5. An electrical connector for interconnecting two printed circuit boards, comprising:
a dielectric housing defining a passageway extending from a first face to a second face which is adjacent to the first face;
an electrical contact received in the passageway and being moveable with respect to the housing;
a biasing spring arranged in the housing and applying a driving force to the contact; and
an actuator coupled with the contact so as to move the contact within the passageway; wherein
the actuator comprises a main body made of a metal sheet and an insulator portion connected with the second end of the contact.
Description
CROSS-REFERENCE TO RELATED APPLICATIONS

Relevant subject matter is disclosed in contemporaneously filed U.S. Patent Applications entitled “ELECTRICAL INTERCONNECTION BETWEEN MULTIPLE PRINTED CIRCUIT BOARDS” and entitled “METHOD FOR INTERCONNECTING MULTIPLE PRINTED CIRCUIT BOARDS”, both of which are assigned to the same assignee with this application.

BACKGROUND OF THE INVENTION

1. Field of the Invention

The present invention relates to an electrical connector, and more particularly to an electrical connector for interconnecting two orthogonally arranged printed circuit boards.

2. Description of Related Art

Various electronic systems, especially a telecommunication system, servers and switches, comprise a wide array of components mounted on printed circuit boards, such as daughterboards and motherboards. The motherboard to which the daughterboards are connected are generally referred to as backplane as it is stationary. Connectors used to assemble the daughterboards, which are removable, to the motherboards are referred to as backplane connectors. The motherboard and the daughterboard are interconnected by the connectors so as to transfer signals and power throughout the systems.

Typically, the motherboard, backplane, is a printed circuit board that is mounted in a server or a switch and is provided with a plurality of backplane connectors. Multiple daughterboards are also each provided with a mating connector and then removeably plugged into the connectors on the backplane.
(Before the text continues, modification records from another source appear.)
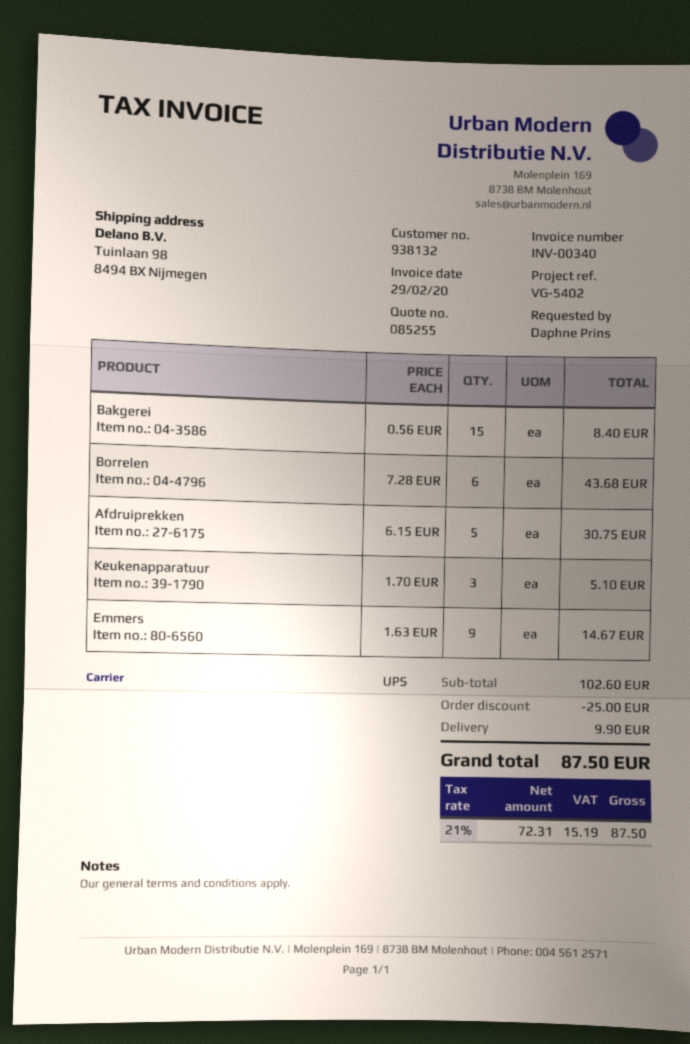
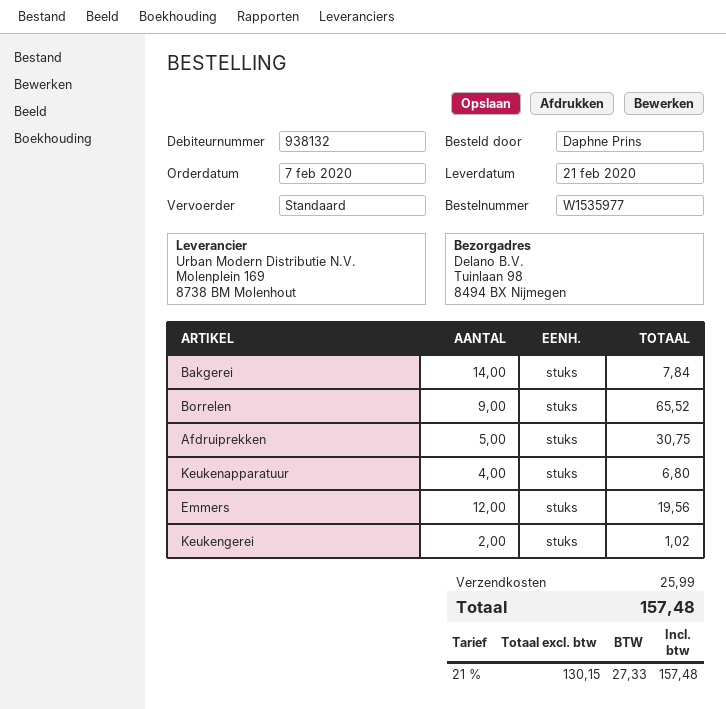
shipping method: UPS -> standard
Bakgerei: 15 for 8.40 -> 14 for 7.84
Borrelen: 6 for 43.68 -> 9 for 65.52
Keukenapparatuur: 3 for 5.10 -> 4 for 6.80
Emmers: 9 for 14.67 -> 12 for 19.56
Keukengerei: none -> 2 for 1.02
discount: 25.00 -> none
shipping: 9.90 -> 25.99
net: 72.31 -> 130.15
tax: 21% = 15.19 -> 21% = 27.33
total: 87.50 -> 157.48

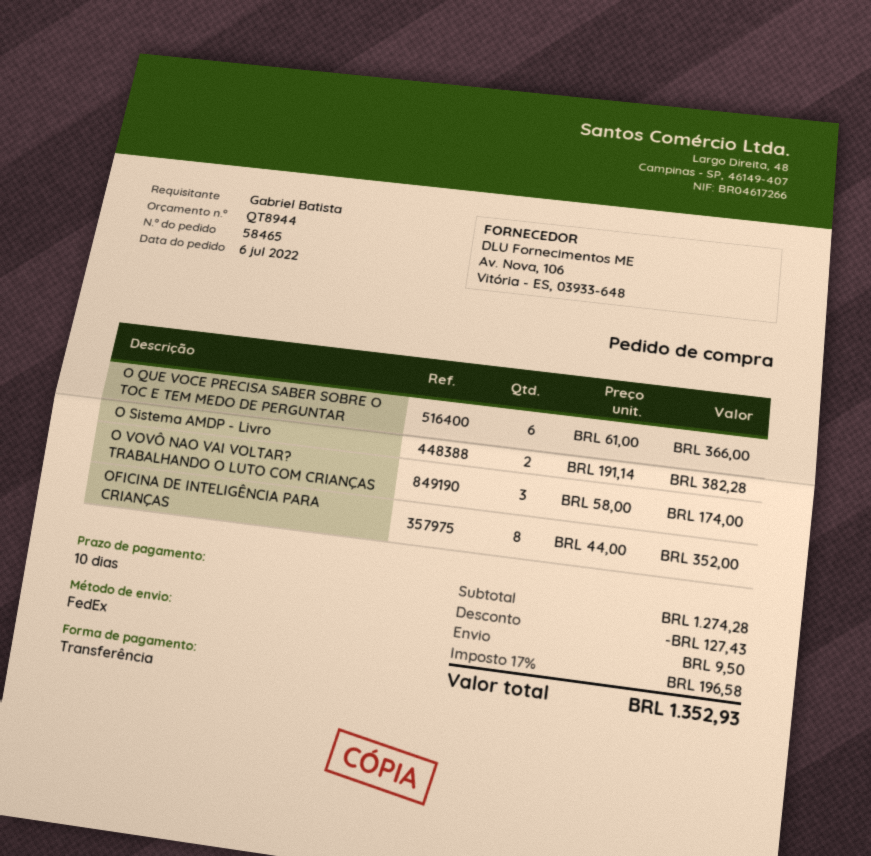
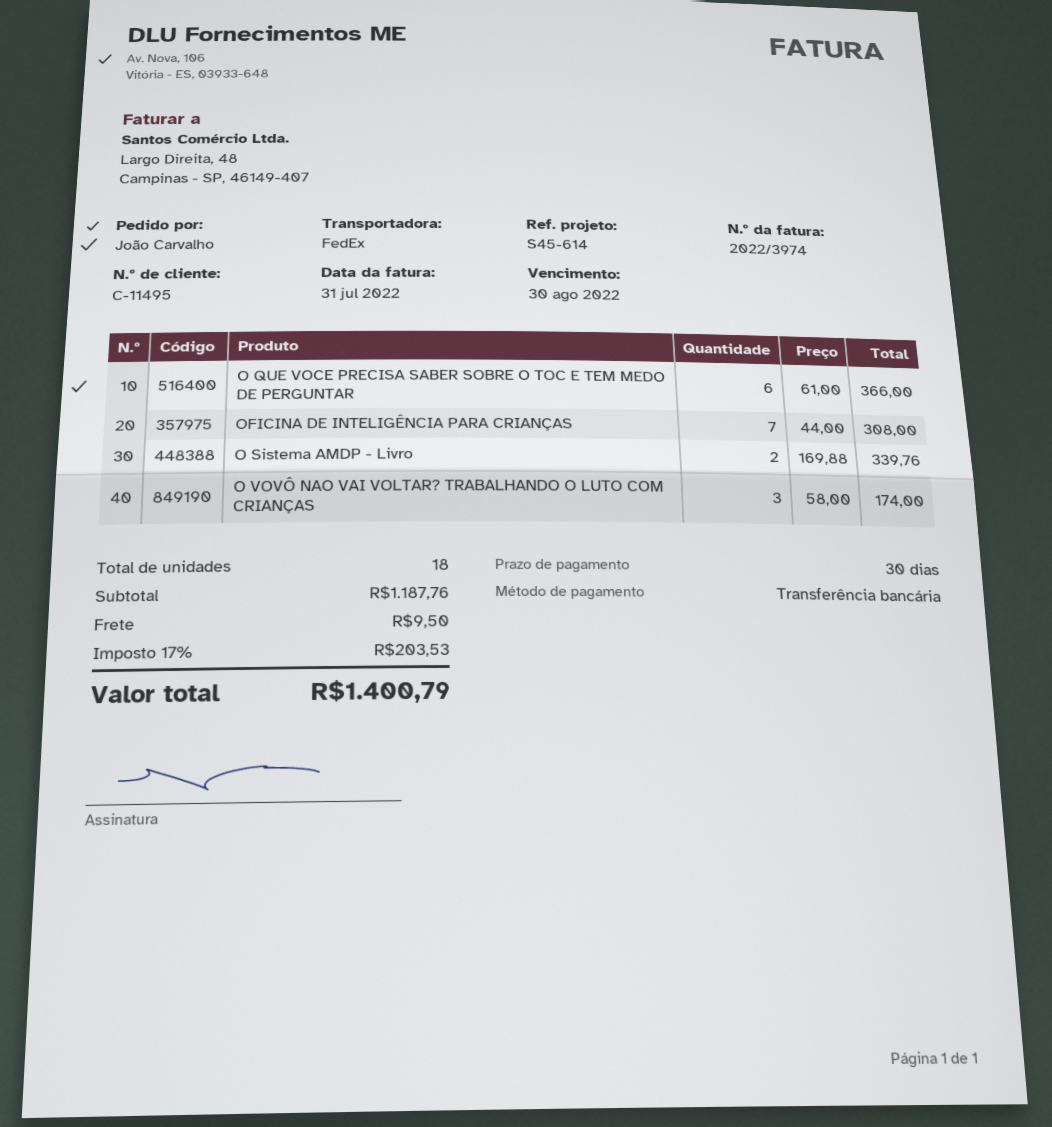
payment terms: 10 days -> 30 days
ordered by: Gabriel Batista -> João Carvalho
O Sistema AMDP - Livro: 2 x 191.14 = 382.28 -> 2 x 169.88 = 339.76
OFICINA DE INTELIGÊNCIA PARA CRIANÇAS: 8 x 44.00 = 352.00 -> 7 x 44.00 = 308.00
subtotal: 1274.28 -> 1187.76
discount: 127.43 -> none
tax: 17% = 196.58 -> 17% = 203.53
total: 1352.93 -> 1400.79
After all the daughterboards are interconnected to the backplane, the daughterboards are interconnected through the backplane and are arranged parallel to each other.

However, connecting the daughterboards via the backplane leads to the potential for signal interference. Because the daughterboards are all connected via the backplane, signal strength may be attenuated as signals travel through the backplane. In general, signals passing between two daughterboards pass through at least a first connector pair between a first daughterboard and the backplane, and a second connector pair between the backplane and a second daughterboard. In general, the signal passes through totally two pairs of mated connectors, and each time the signal is attenuated as it passes.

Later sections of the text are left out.